Economics homework help.
a. A car dealership purchases cars from a manufacturer at a specific wholesale price, set by the manufacturer.
b. The car dealership puts a sticker in the car window which includes the MSRP, or manufacturer suggested retail price.
c. The car dealership negotiates the actual selling (retail) price with individual customers, such that the same car may sell for different retail prices for different customers.
For the three prices mentioned above (wholesale price, MSRP, and retail/selling price) describe how much market power an individual car dealership would have in setting each price. In terms of just the retail/selling price, how might an individual car dealership’s potential market power be affected by the presence of other car dealerships in town? (E.g., a small town that has one dealership vs. a larger city where several car dealerships usually cluster in a certain area).
Given that car dealerships always ensure that the retail/selling price exceeds the wholesale price, such that customers pay more for the car than the dealership itself does, why do customers continue using car dealerships instead of purchasing the car directly from the manufacturer at its factory?
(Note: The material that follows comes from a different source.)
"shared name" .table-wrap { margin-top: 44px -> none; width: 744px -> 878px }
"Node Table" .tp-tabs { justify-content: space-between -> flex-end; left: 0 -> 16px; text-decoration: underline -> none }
2. Your company has a Division of Utilizing Labor Logically, which has decided to create an ad hoc committee of twenty existing employees who, in addition to their regular jobs, will meet weekly and brainstorm ideas about improving company efficiency and morale. In its initial submission to the accounting department, D.U.L.L. forecast the benefits from such meetings and indicated that the cost of the proposal was zero, since the twenty employees were already on payroll. As a member of the accounting department, how might you critique the D.U.L.L. cost-benefit analysis?
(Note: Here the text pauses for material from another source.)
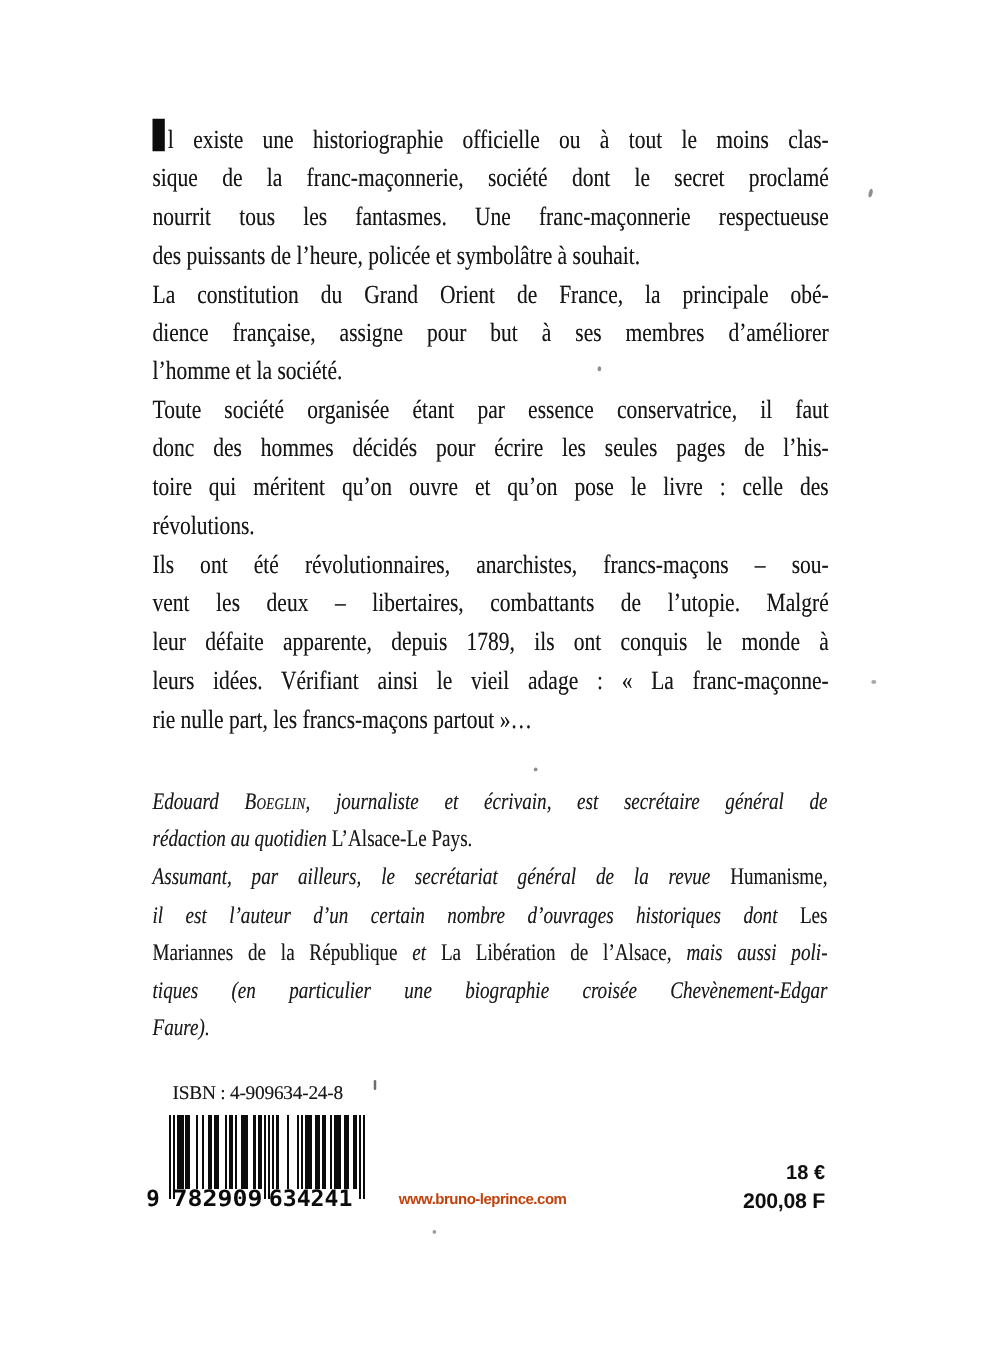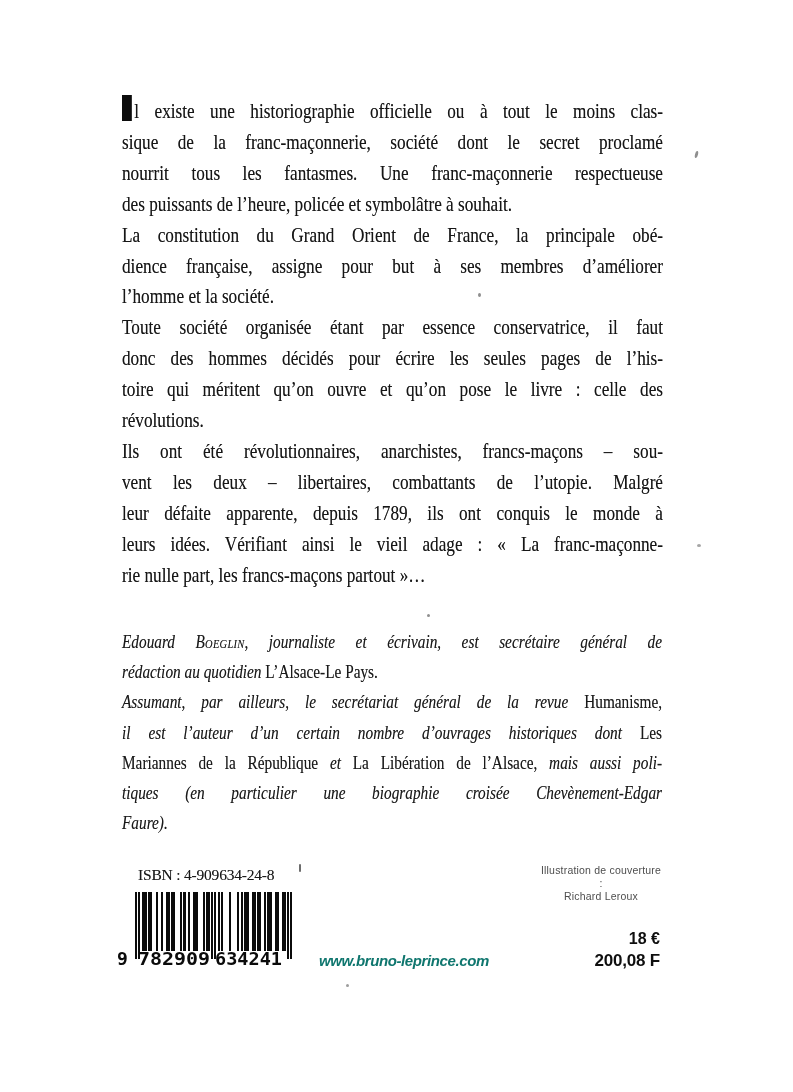"Illustration de couverture :" div.credit { html: <div> <div>Illustration de couverture :</div> <div>Richard Leroux</div> </div> -> none }
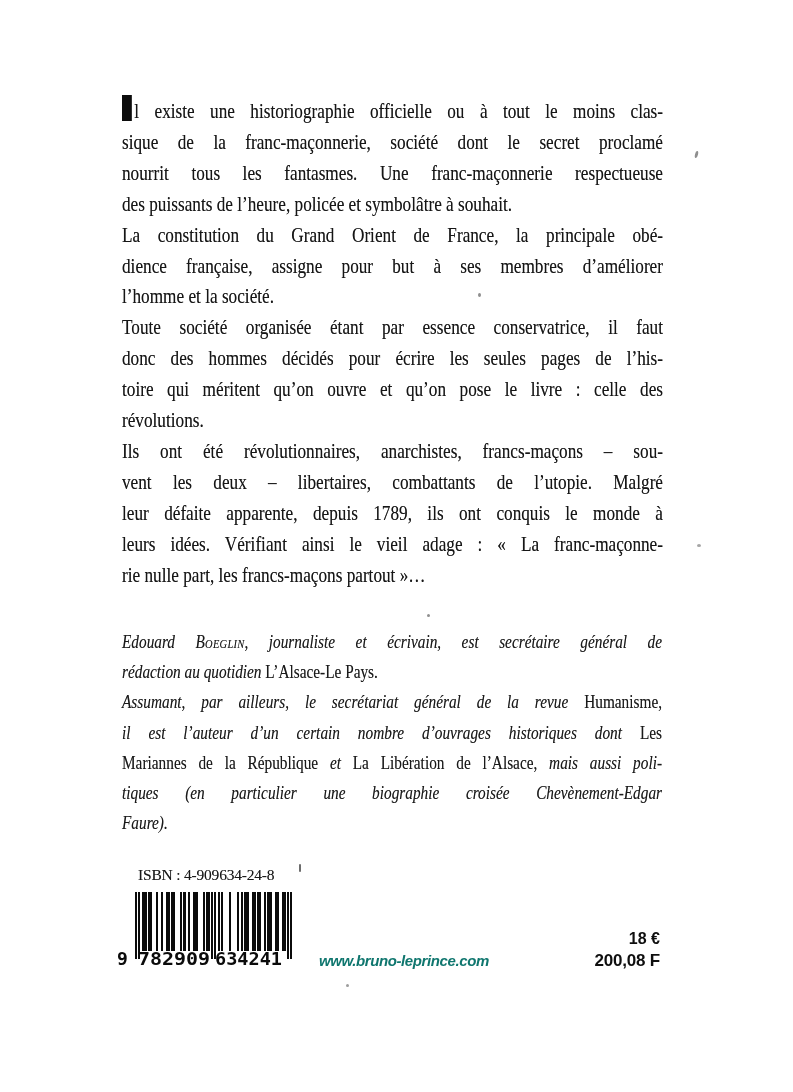"www.bruno-leprince.com" .website { color: #0f766e -> #c2410c; font-size: 15px -> 12px; font-style: italic -> none }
3. The following represents demand for widgets (a fictional product):
QD = 13,000 – 270P + 0.0001M + 0.5PR
where P is the price of widgets, M is income, and PR is the price of a related (fictional) good, the wodget. Supply of widgets is determined by
QS = 350P – 5
a. Determine whether widgets are a normal or inferior good, and whether widgets and wodgets are substitutes or complements.
b. Assume that M = $55,000 and PR = $19.00. Solve algebraically to determine the equilibrium price and quantity of widgets.
c. Generate a supply/demand graph in Excel. Be sure that P is the vertical axis and Q the horizontal. Does the graphical equilibrium correspond to your algebraic equilibrium?
d. Now assume two events occur: demand changes such that the intercept in the demand equation rises to 13,005 and supply conditions change such that
QS = 390P + 150. Solve algebraically for the new equilibrium price and quantity of widgets after these two changes.
4. As mentioned, market forces usually put pressure on prices to adjust to equilibrium; surpluses and shortages are generally undesirable by both buyers and sellers. But occasionally, you can observe firms knowingly setting prices above or below the equilibrium price. One example (discussed in detail on the EconTalk podcast) is the market for sneakers, where “a sneaker might cost $200 at retail and might sell for $1000 on the secondary market, just because of that difference between supply and demand.”
a. Why do you think a company like Nike would find it beneficial or advantageous to sell its sneakers at a retail price that is so far below the market equilibrium price?
b. Do you think Nike would likewise set its employee wages significantly below the market equilibrium wage?
c. Can you think of some reasons why Nike might choose to pay its managers a wage that is above the market equilibrium wage for comparable managers?